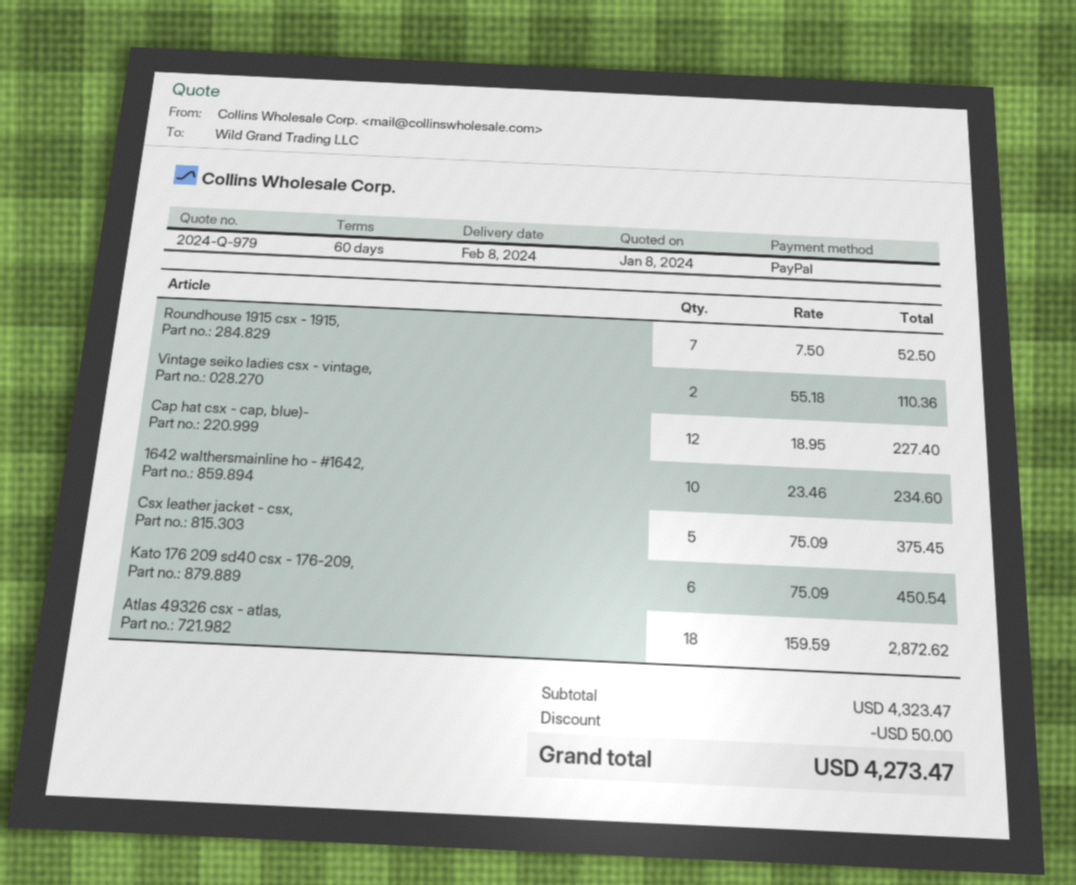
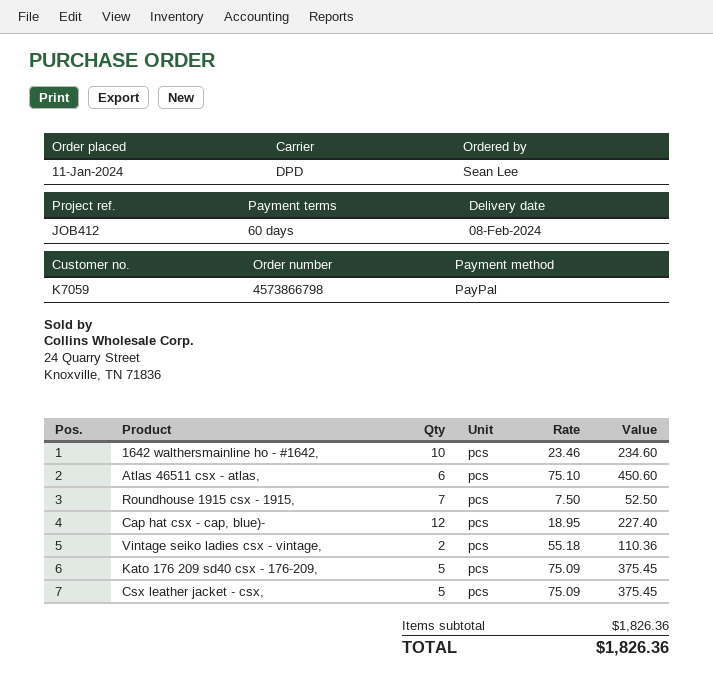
Kato 176 209 sd40 csx - 176-209,: 6 x 75.09 = 450.54 -> 5 x 75.09 = 375.45
Atlas 49326 csx - atlas,: 18 x 159.59 = 2872.62 -> none
Atlas 46511 csx - atlas,: none -> 6 x 75.10 = 450.60
subtotal: 4323.47 -> 1826.36
discount: 50.00 -> none
total: 4273.47 -> 1826.36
++++++++
About this exercise:
Only the text of the records belongs in your answer, copied exactly as it appears above.

Output of the exercise:
Kato 176 209 sd40 csx - 176-209,: 6 x 75.09 = 450.54 -> 5 x 75.09 = 375.45
Atlas 49326 csx - atlas,: 18 x 159.59 = 2872.62 -> none
Atlas 46511 csx - atlas,: none -> 6 x 75.10 = 450.60
subtotal: 4323.47 -> 1826.36
discount: 50.00 -> none
total: 4273.47 -> 1826.36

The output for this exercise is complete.